**About this exercise:**
Nothing but the lines from the one containing "width:345px; margin-top:9px; text-align:center;" through the last line of the records below should be written out, each exactly as it stands.

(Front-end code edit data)
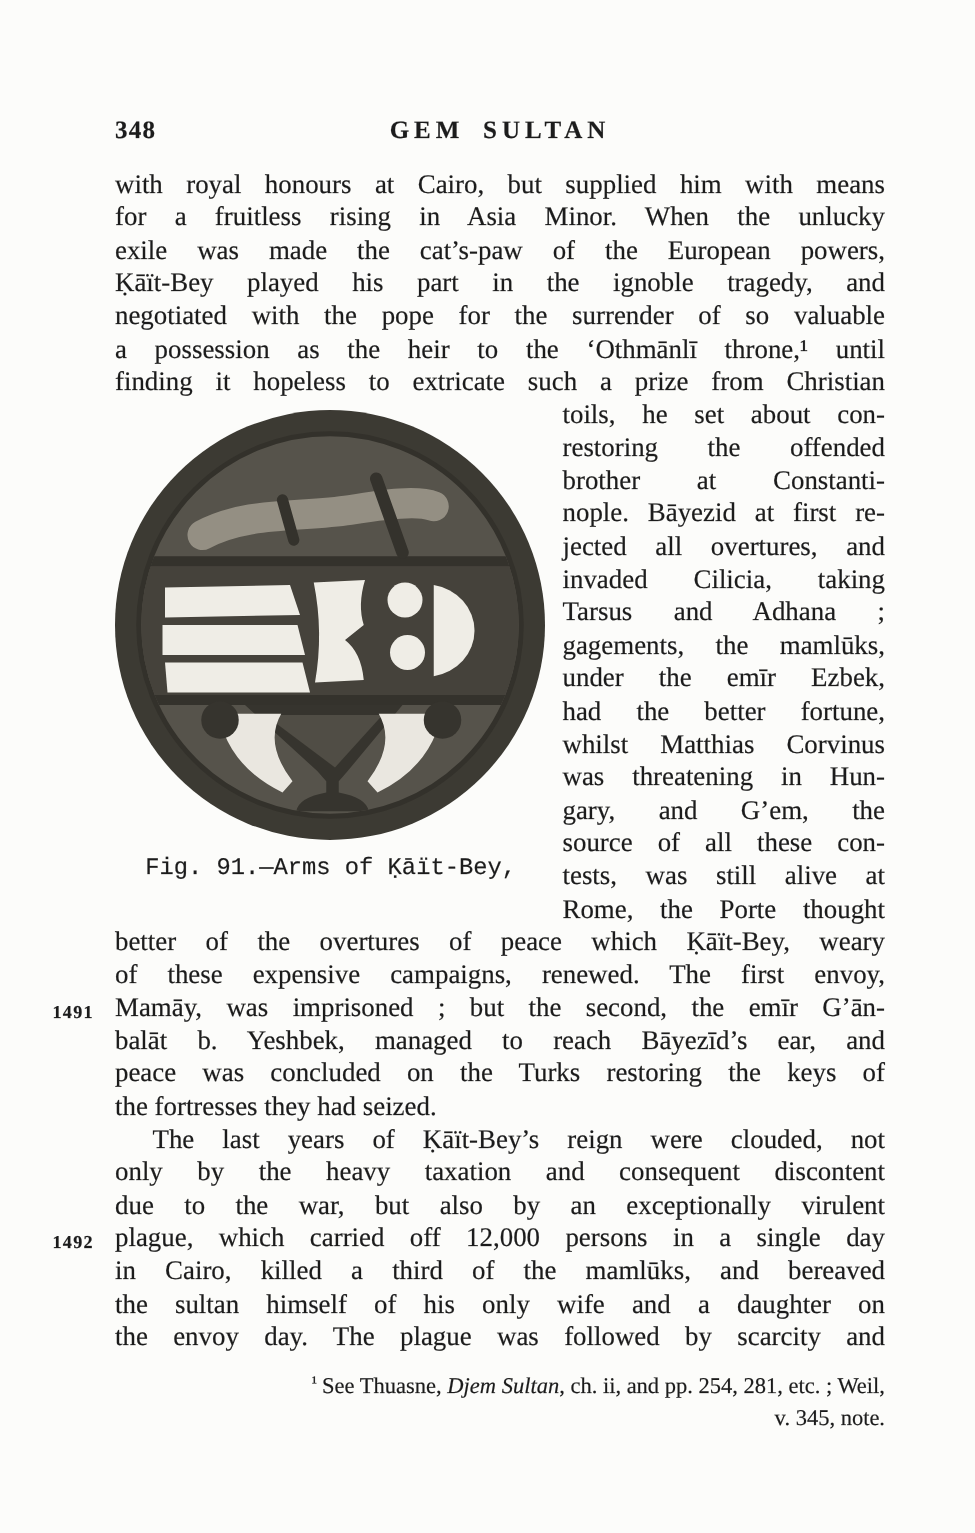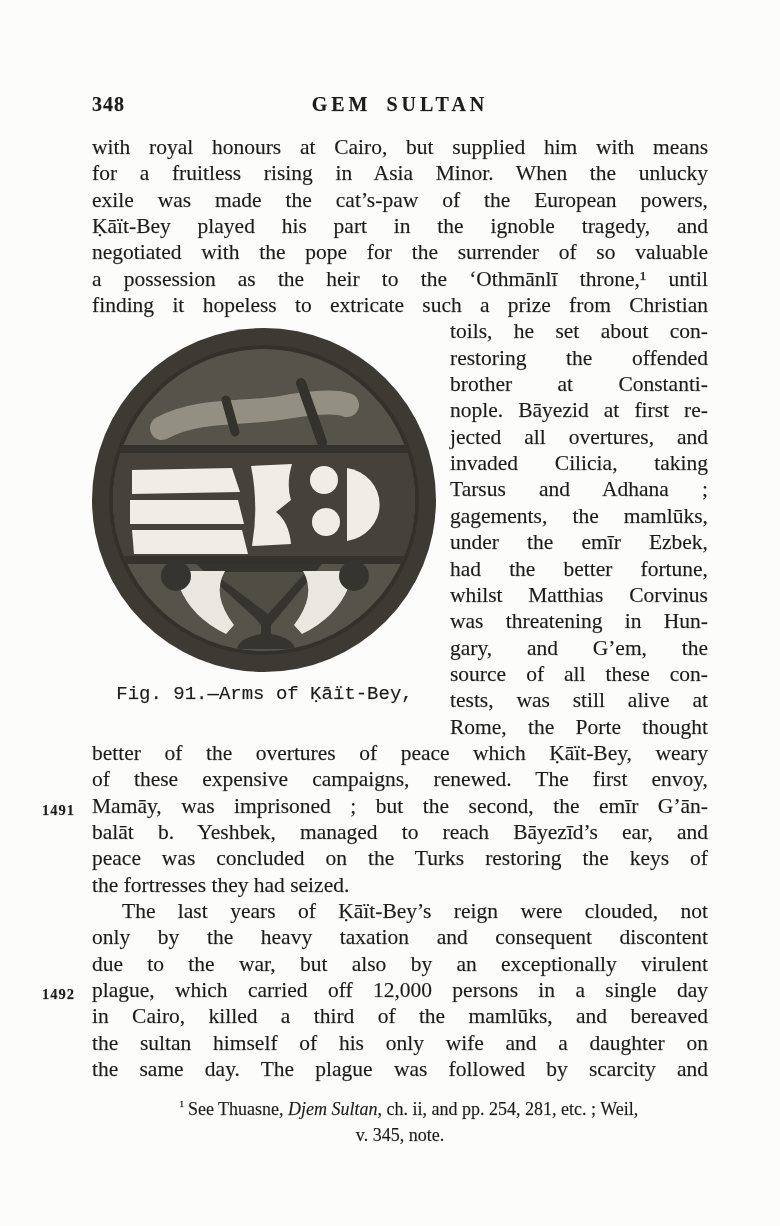--- a/index.html
+++ b/index.html
@@ -154,7 +154,7 @@
       </div>
       <div class="ln">in Cairo, killed a third of the mamlūks, and bereaved</div>
       <div class="ln">the sultan himself of his only wife and a daughter on</div>
-      <div class="ln">the same day.  The plague was followed by scarcity and</div>
+      <div class="ln">the envoy day.  The plague was followed by scarcity and</div>
     </div>
 
     <div class="footnote">

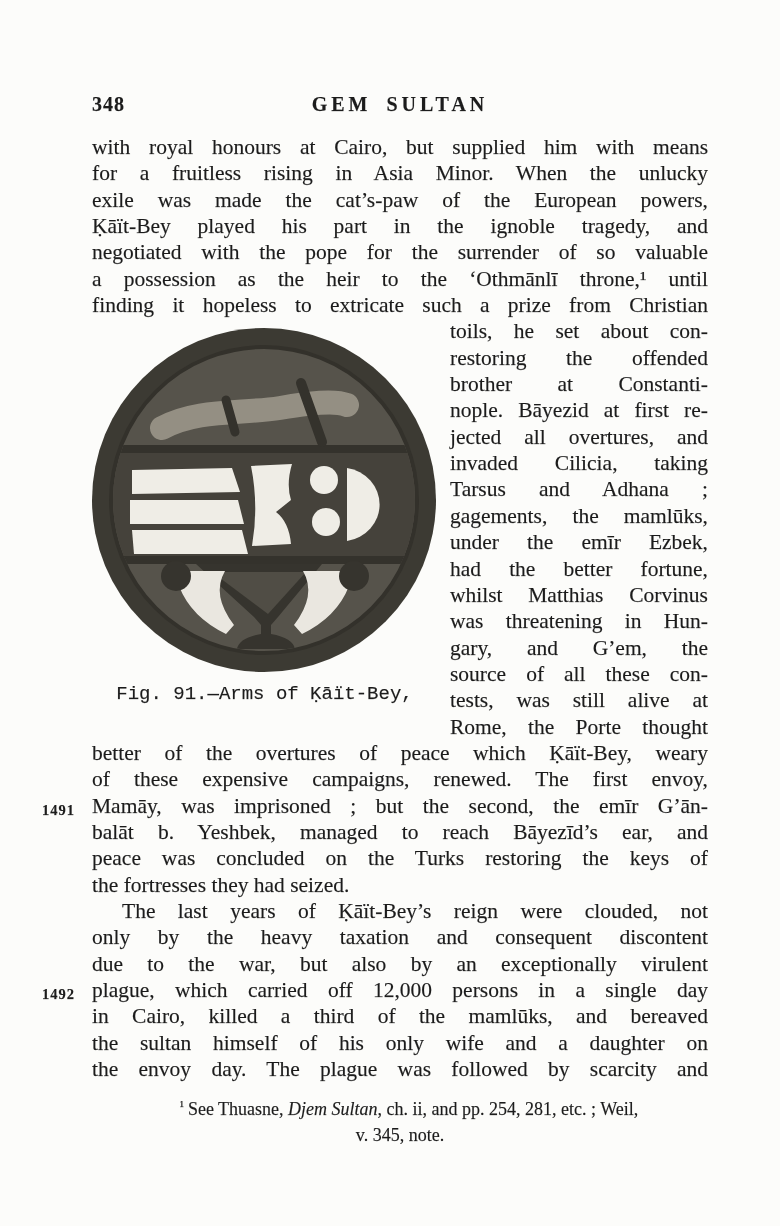--- a/index.html
+++ b/index.html
@@ -36,7 +36,7 @@
   .fig-caption { width:345px; margin-top:9px; text-align:center; font-size:19px; line-height:24px; }
 
   .footnote { margin-top:12px; font-size:18px; line-height:25.5px; }
-  .fn-line { text-align:center;font-family:Liberation Serif, serif; }
+  .fn-line { text-align:right;font-family:Liberation Serif, serif; }
   .fn-first { text-indent:18px; }
   .fn-marker { font-size:14px; vertical-align:4px; margin-right:4px; }
 </style>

**Solution for this exercise:**
   .fig-caption { width:345px; margin-top:9px; text-align:center; font-size:19px; line-height:24px; }
 
   .footnote { margin-top:12px; font-size:18px; line-height:25.5px; }
-  .fn-line { text-align:center;font-family:Liberation Serif, serif; }
+  .fn-line { text-align:right;font-family:Liberation Serif, serif; }
   .fn-first { text-indent:18px; }
   .fn-marker { font-size:14px; vertical-align:4px; margin-right:4px; }
 </style>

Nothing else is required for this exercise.